Now that the obvious, cheezy title of this blog is past us; let’s get focused on what exactly MetroPoint is and how it works. This blog assumes the reader understands the basic use cases and functionality of VPLEX Metro and RecoverPoint replication topologies.
There is nothing more exciting than bringing two great things that complement one another together and then take that premise and build upon it by listening to customers’ ideas. Let’s go back to when VPLEX and RecoverPoint were unified May of 2012, this released solution allowed VPLEX Metro with RecoverPoint splitter connect to a “3rd site” at supported RecoverPoint asynchronous distances, but only from a single VPLEX site cluster. Essentially , this provided a great way to protect virtual volumes and be able inject RecoverPoint Remote Replication ‘point-in-time’ recovery operations for distances up to 200ms RTT. Next, bring in some really smart customers and subject matter experts, whiteboards and discussions around triangulating these two products by adding the second cluster into the mix; it created fuller continuous availability and operational recovery. This was the OBVIOUS next technological step.
This is kind of what the whiteboard picture would have looked like. It makes all the underlying development and integration look so simple – doesn’t it?
Fast forward to June of this year (2014 for those of you who aren’t paying attention) MetroPoint has been made generally available and provides a 3-site solution that takes a VPLEX Metro (distances within 5-10ms RTT application dependent) and gives the customer a 3rd site provided by RecoverPoint appliance to a target VMAX, VNX or another VPLEX with RP splitter AND you can failover (switchover between 2 Metro sites without impacting protection) between sites.
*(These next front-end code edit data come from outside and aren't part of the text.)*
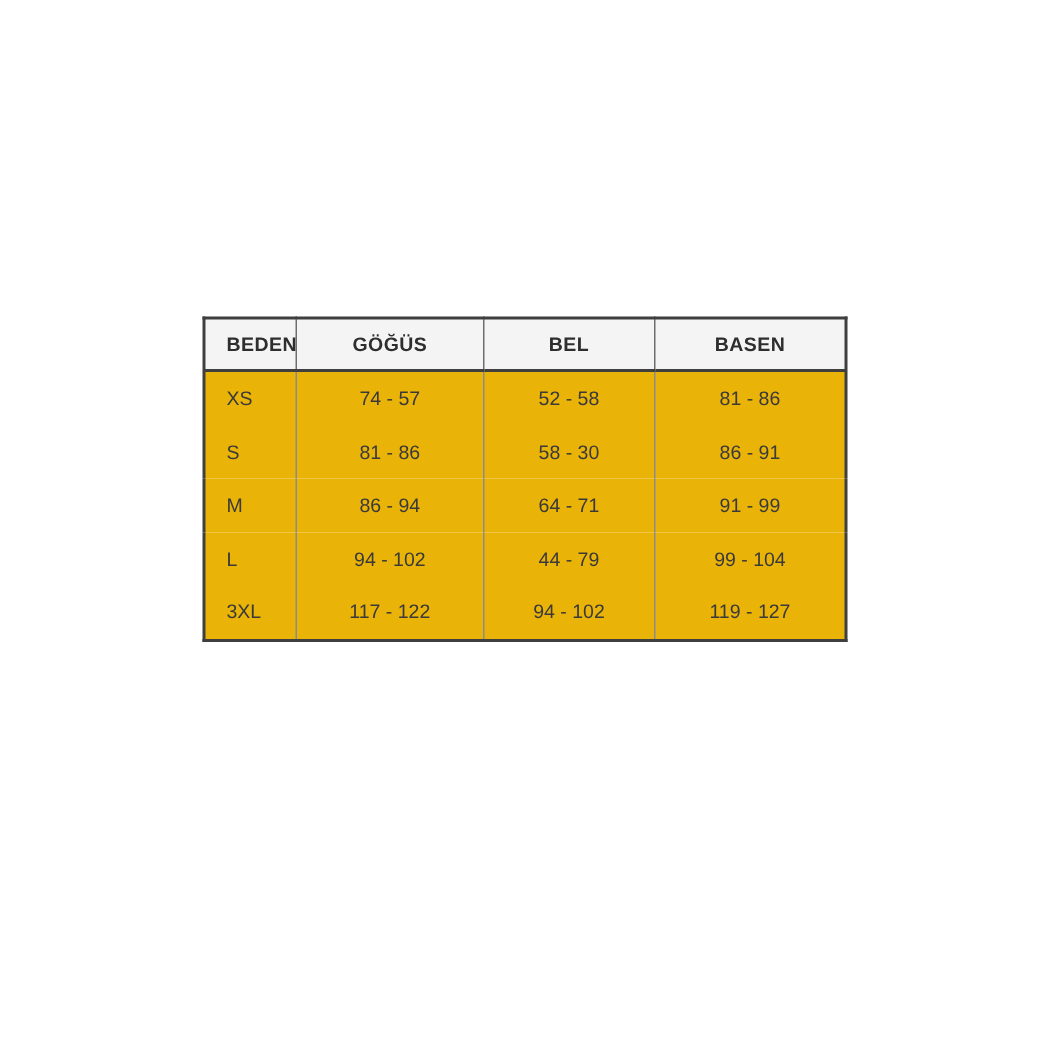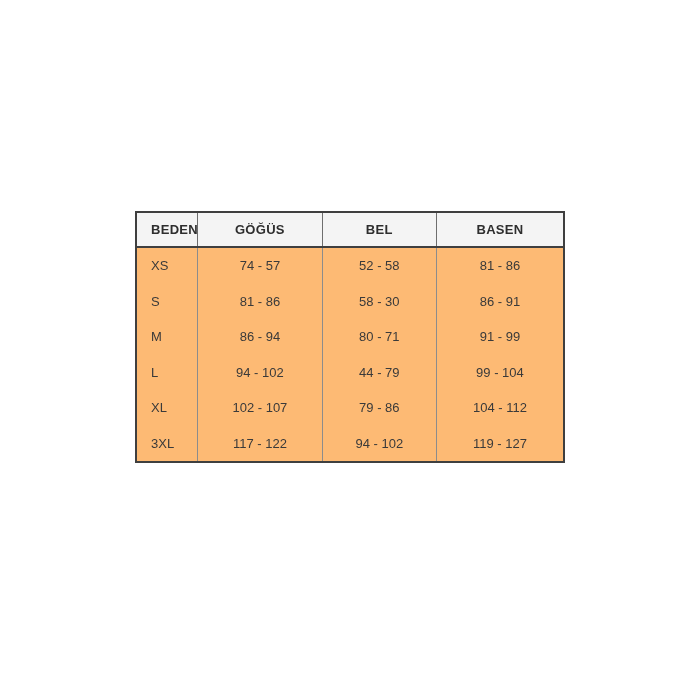"XS" table.size-table td { background: #fdba74 -> #eab308 }
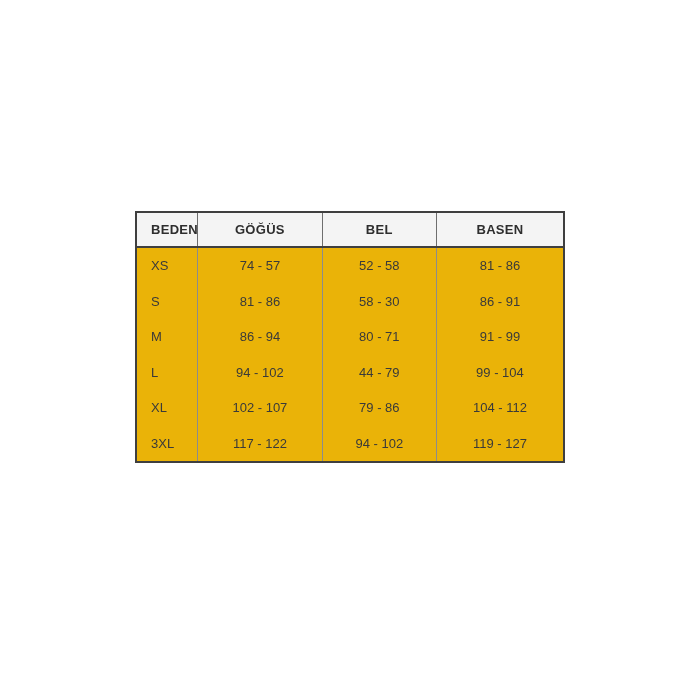"80 - 71" td { text: 80 -> 64 }
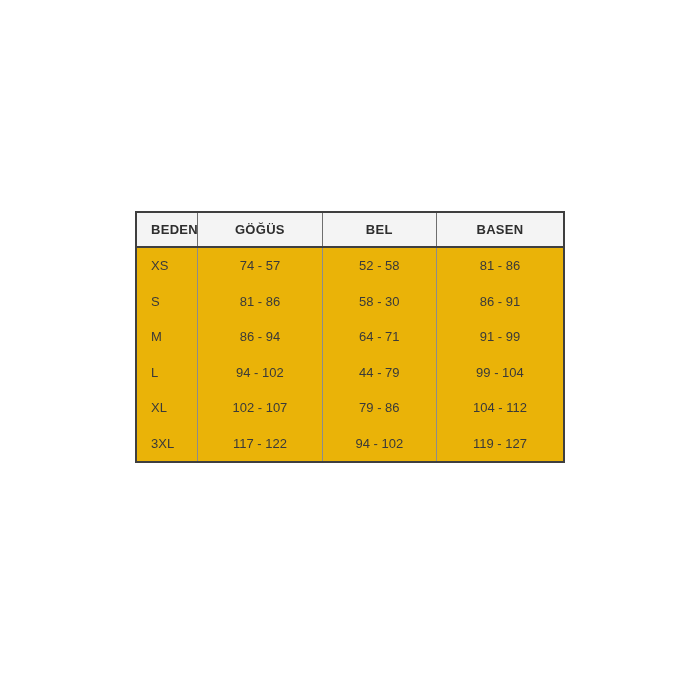"XL" tr { html: <tr> <td>XL</td> <td>102 - 107</td> <td>79 - 86</td> <td>104 - 112</td> </tr> -> none }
This makes both VPLEX clusters data protected AND continuously available. You can also protect VPLEX Metro DR1 locally using 2 local copies, 1 at each Metro site.
Not the 1st EMC 3-site solution for DR
So, one may ask the question and our savvy Symmetrix customers will; but what about SRDF/Star? Many customers aren’t ready for VPLEX, they have perfectly fine working SRDF/Star which is a 3-site solution for continuous replication and failover. Also, large scale consistency groups and purely homogenous Symmetrix environments benefit from the all-in SRDF solution. So we never discredit the awesome technology behind SRDF. BUT, for customers who want zero RTO, VPLEX makes more sense and also can load balance out an environment with all types of block storage arrays behind it for heterogeneous data mobility, etc.Let’s go back to the business value that VPLEX creates. VPLEX takes the notion of replication out of the equation between data centers. Everything as we know has become active/active and SLAs are no longer attached to the active/passive model. It always comes down to this; what type of outage length and duration are you willing to endure? If you did have an outage, how long would it take you to decide to invoke an actual failover? (more on this philosophy in the next blog)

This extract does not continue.